Per alcuni questa è intransigenza, per altri coerenza ai propri principi religiosi.
Ragioniamo, però. Al di là delle convenienze e spogliandoci delle implicazioni personali.
E' "obiettivamente" ammissibile in una visione religiosa e fideistica della vita accettare l'unione tra due uomini o tra due donne?
E se il rapporto sessuale dalla religione cattolica "pura" (non da quella forzatamente annacquata di chi tenta di salvare capre e cavoli) è considerato solo in una prospettiva di procreazione, come poteva Giovanni Paolo II ammettere l'uso del preservativo?

Essere laici non significa essere faziosi.
Il Papa ha il compito di affermare e salvaguardare la dottrina del Vangelo, possiamo negarlo?

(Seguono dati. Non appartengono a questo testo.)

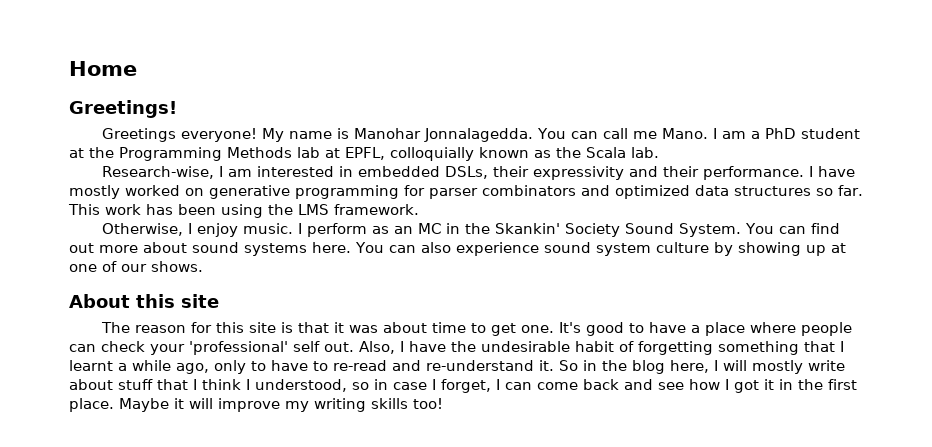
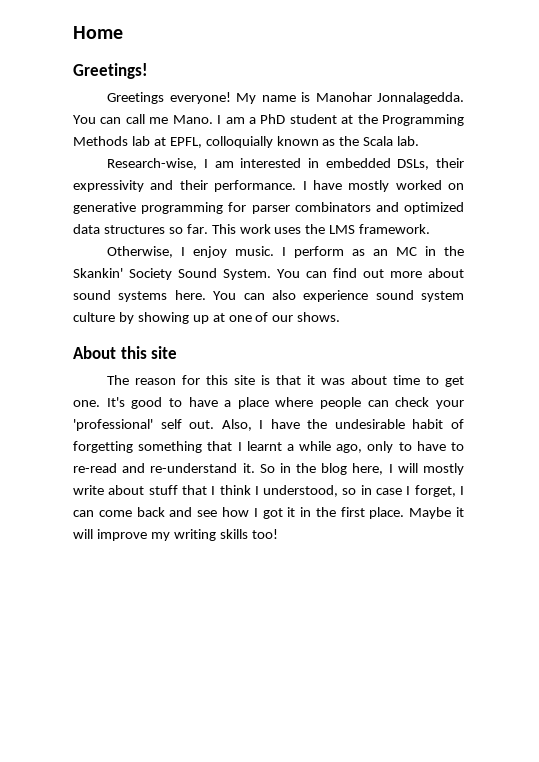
- This work has been using the LMS framework.
+ This work uses the LMS framework.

Compito che egli svolge in un alveo religioso, anche questo è incontestabile.
Se non condividiamo, padroni di farlo. Ma chi si professa cattolico molto spesso oggi dimentica la coerenza a quei principi nei quali egli stesso dice di credere.
Un cattolicesimo di "tradizione" che Karol Wojtyla ha voluto combattere per lasciare il posto a un cattolicesimo di "convinzione".
Un riesame delle coscienze cui ha indotto tutti, atei e agnostici compresi, al di là dei risultati da ciascuno raggiunti.

Dobbiamo essere grati comunque a chi ci costringe a riflettere.

E consentitemi alla fine una nota a margine per giustificare il titolo di questo editoriale.
La stampa palermitana ha scritto che, in occasione del funerale del Papa, tutto il personale dell'Università di Palermo avrebbe sospeso l'attività per un'ora, per poter seguire la diretta televisiva delle esequie.
Non è esatto. In realtà la circolare rettorale ha previsto per tutto il personale due minuti di silenzio in coincidenza con l'inizio della cerimonia funebre e la sospensione per un'ora dell'attività didattica.
A parte che sospendere per un'ora, visto che la durata prevista e ufficializzata per la cerimonia era di due ore, significava permettere la visione solo di mezza cerimonia, la concessione è stata fatta non a tutto il personale, ma solo al personale docente.
Evidentemente, secondo qualcuno, Giovanni Paolo II era un Papa per molti, ma non per tutti.